• Instructions to follow: Go through the material and return every line that contains the string "discount".

• Exercise data:

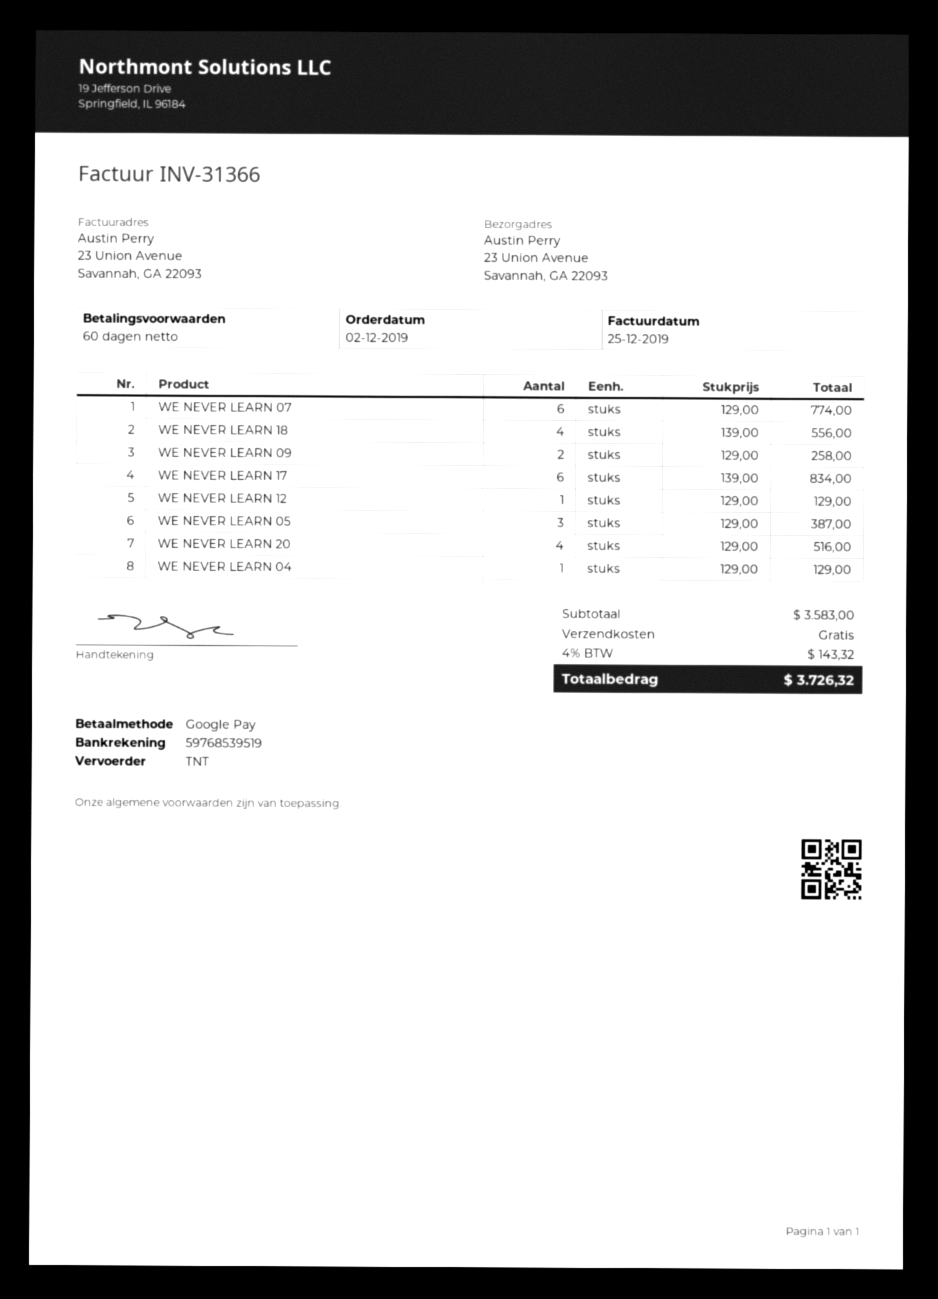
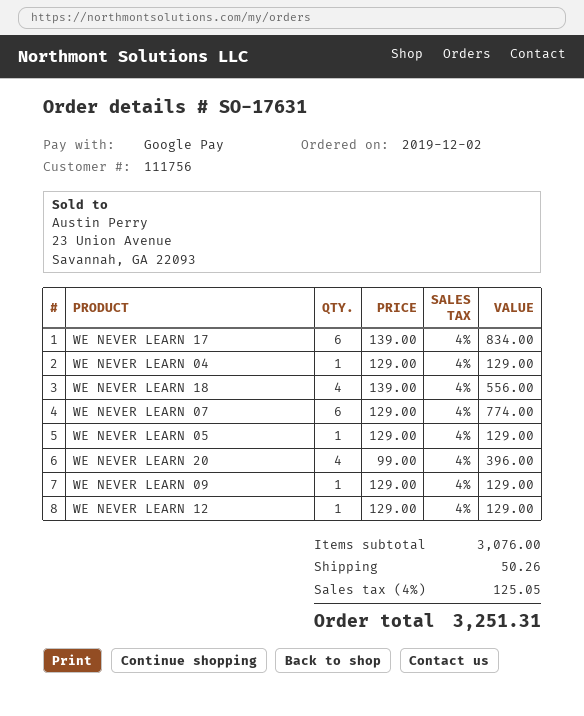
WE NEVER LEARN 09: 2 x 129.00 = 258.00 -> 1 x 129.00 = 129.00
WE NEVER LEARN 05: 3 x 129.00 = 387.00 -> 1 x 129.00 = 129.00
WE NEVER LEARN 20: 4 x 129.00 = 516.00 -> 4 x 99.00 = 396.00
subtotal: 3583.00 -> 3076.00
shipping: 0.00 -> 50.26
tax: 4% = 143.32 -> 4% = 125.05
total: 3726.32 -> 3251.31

* * *

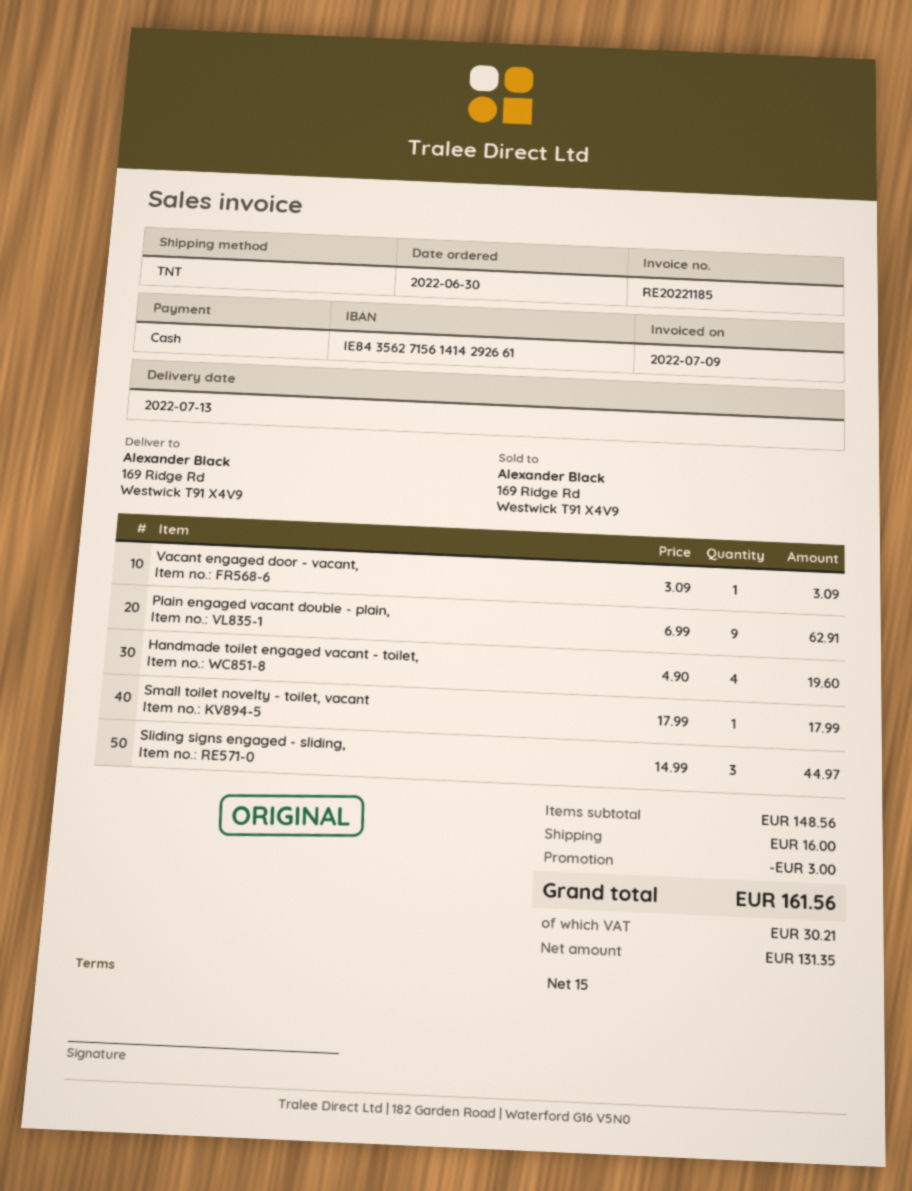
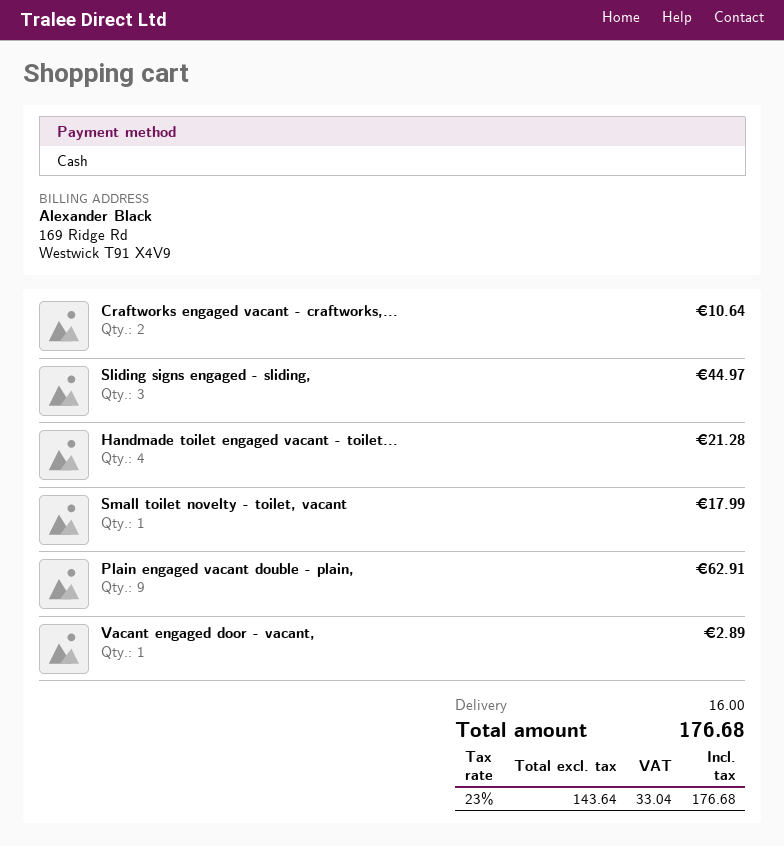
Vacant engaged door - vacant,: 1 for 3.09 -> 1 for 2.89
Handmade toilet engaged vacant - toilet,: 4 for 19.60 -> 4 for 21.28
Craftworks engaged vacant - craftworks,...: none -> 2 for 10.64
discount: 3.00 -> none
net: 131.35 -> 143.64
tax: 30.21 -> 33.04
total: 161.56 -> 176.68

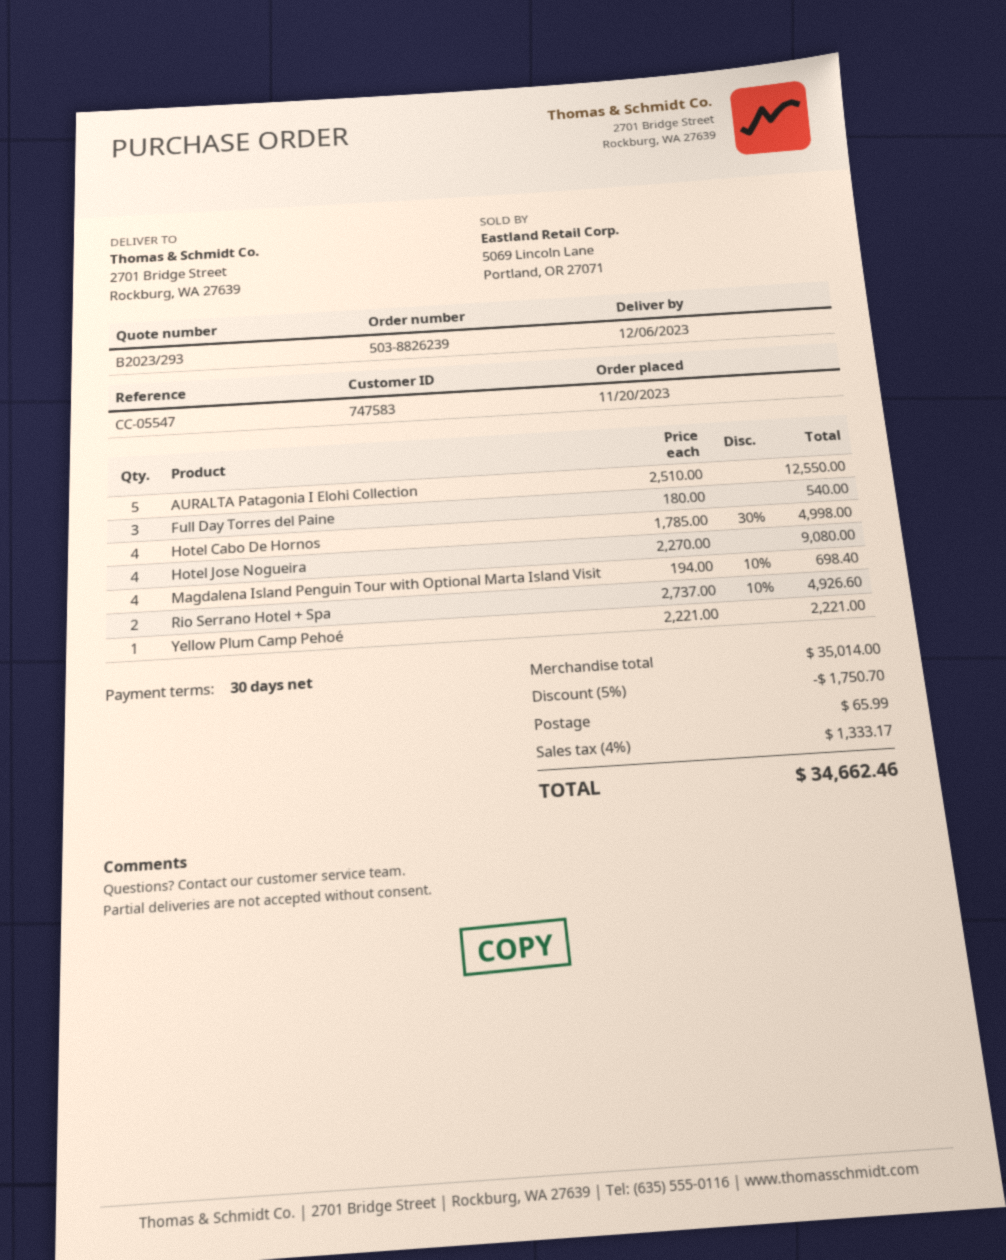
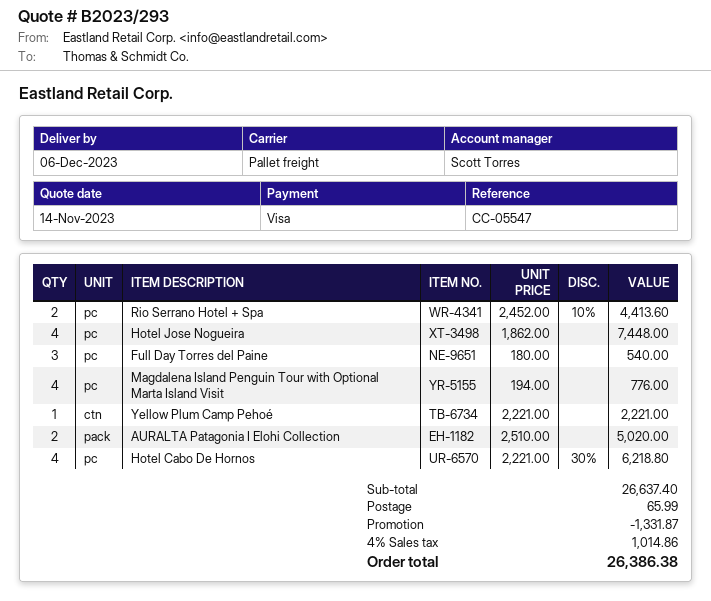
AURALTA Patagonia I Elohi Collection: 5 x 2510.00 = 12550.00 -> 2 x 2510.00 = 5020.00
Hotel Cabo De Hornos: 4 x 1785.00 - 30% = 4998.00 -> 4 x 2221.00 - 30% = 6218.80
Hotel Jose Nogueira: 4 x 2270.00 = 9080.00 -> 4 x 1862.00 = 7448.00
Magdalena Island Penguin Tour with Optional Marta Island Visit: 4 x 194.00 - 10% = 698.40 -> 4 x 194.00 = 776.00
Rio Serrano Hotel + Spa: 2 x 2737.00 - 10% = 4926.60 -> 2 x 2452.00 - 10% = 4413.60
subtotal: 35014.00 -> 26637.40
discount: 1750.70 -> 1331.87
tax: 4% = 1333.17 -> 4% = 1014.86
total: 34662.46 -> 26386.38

• Answer space:
discount: 3.00 -> none
discount: 1750.70 -> 1331.87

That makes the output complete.